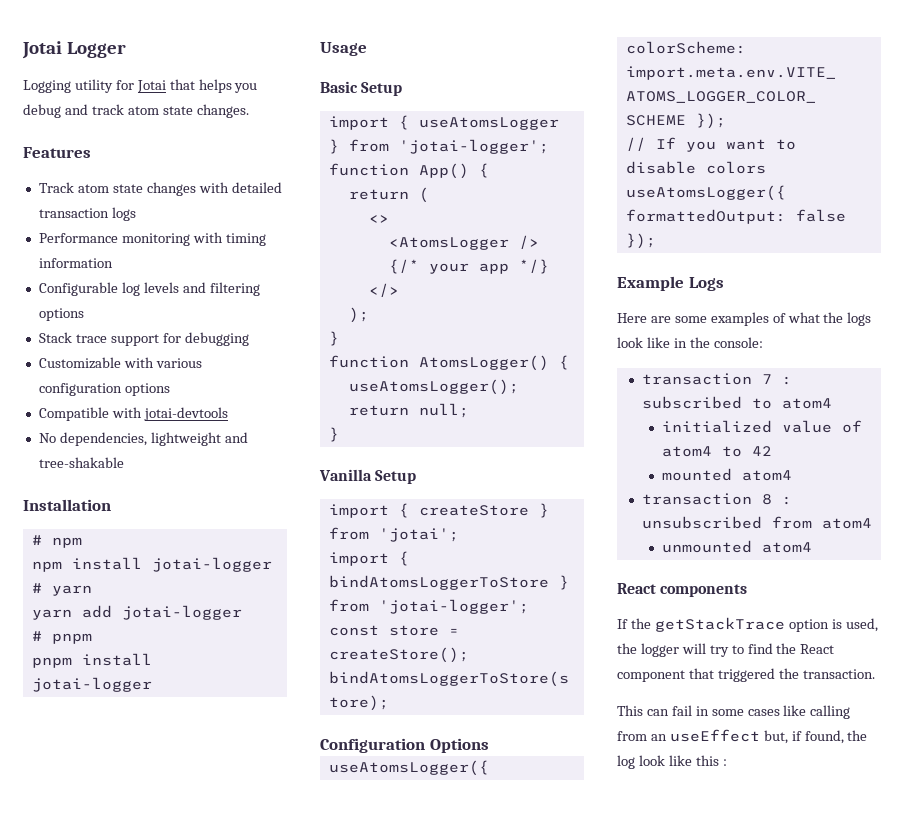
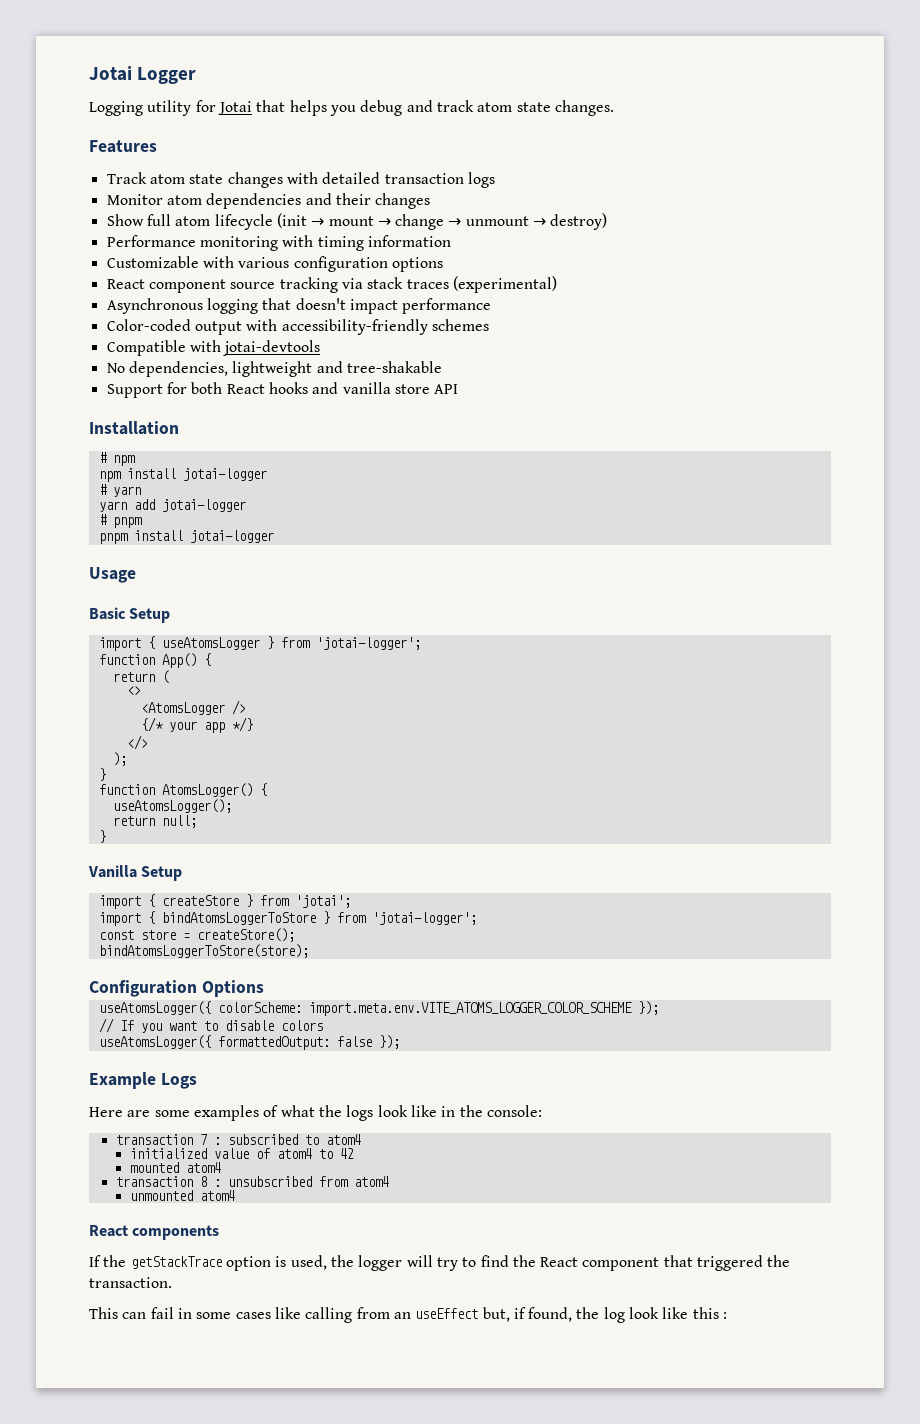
+ Monitor atom dependencies and their changes
+ Show full atom lifecycle (init → mount → change → unmount → destroy)
- Configurable log levels and filtering options
- Stack trace support for debugging
+ React component source tracking via stack traces (experimental)
+ Asynchronous logging that doesn't impact performance
+ Color-coded output with accessibility-friendly schemes
+ Support for both React hooks and vanilla store API

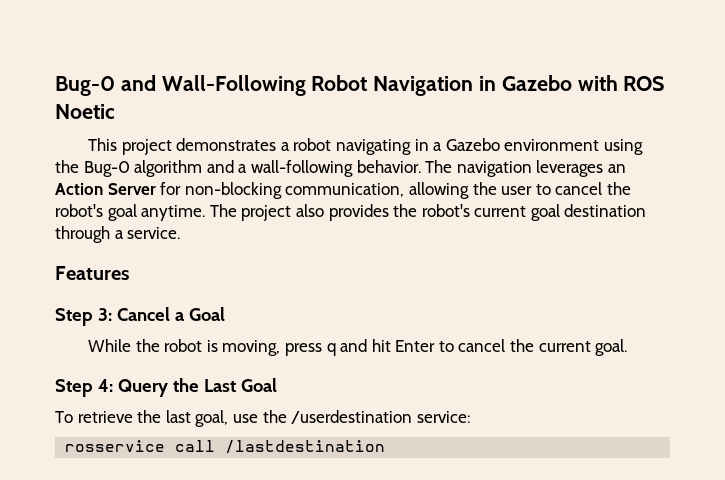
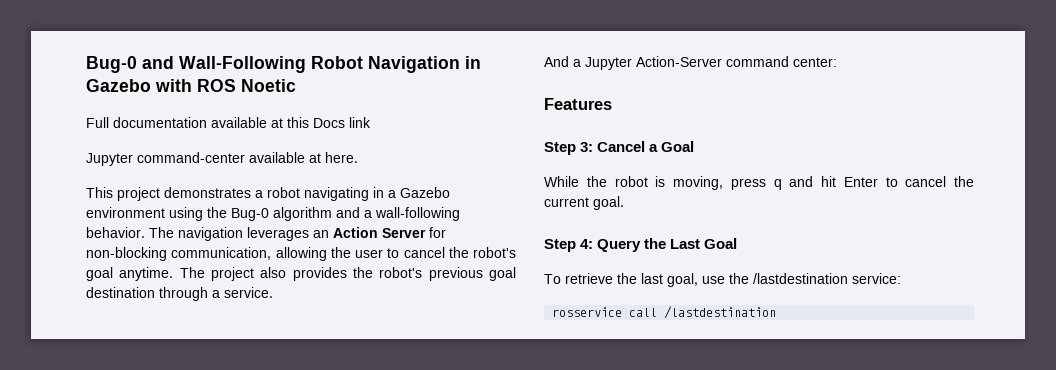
+ Full documentation available at this Docs link
+ Jupyter command-center available at here.
- The project also provides the robot's current goal destination through a service.
+ The project also provides the robot's previous goal destination through a service.
+ And a Jupyter Action-Server command center:
- To retrieve the last goal, use the /userdestination service:
+ To retrieve the last goal, use the /lastdestination service:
########
This exercise requires the number of lines in the entries holding the word "goal", written alone.

4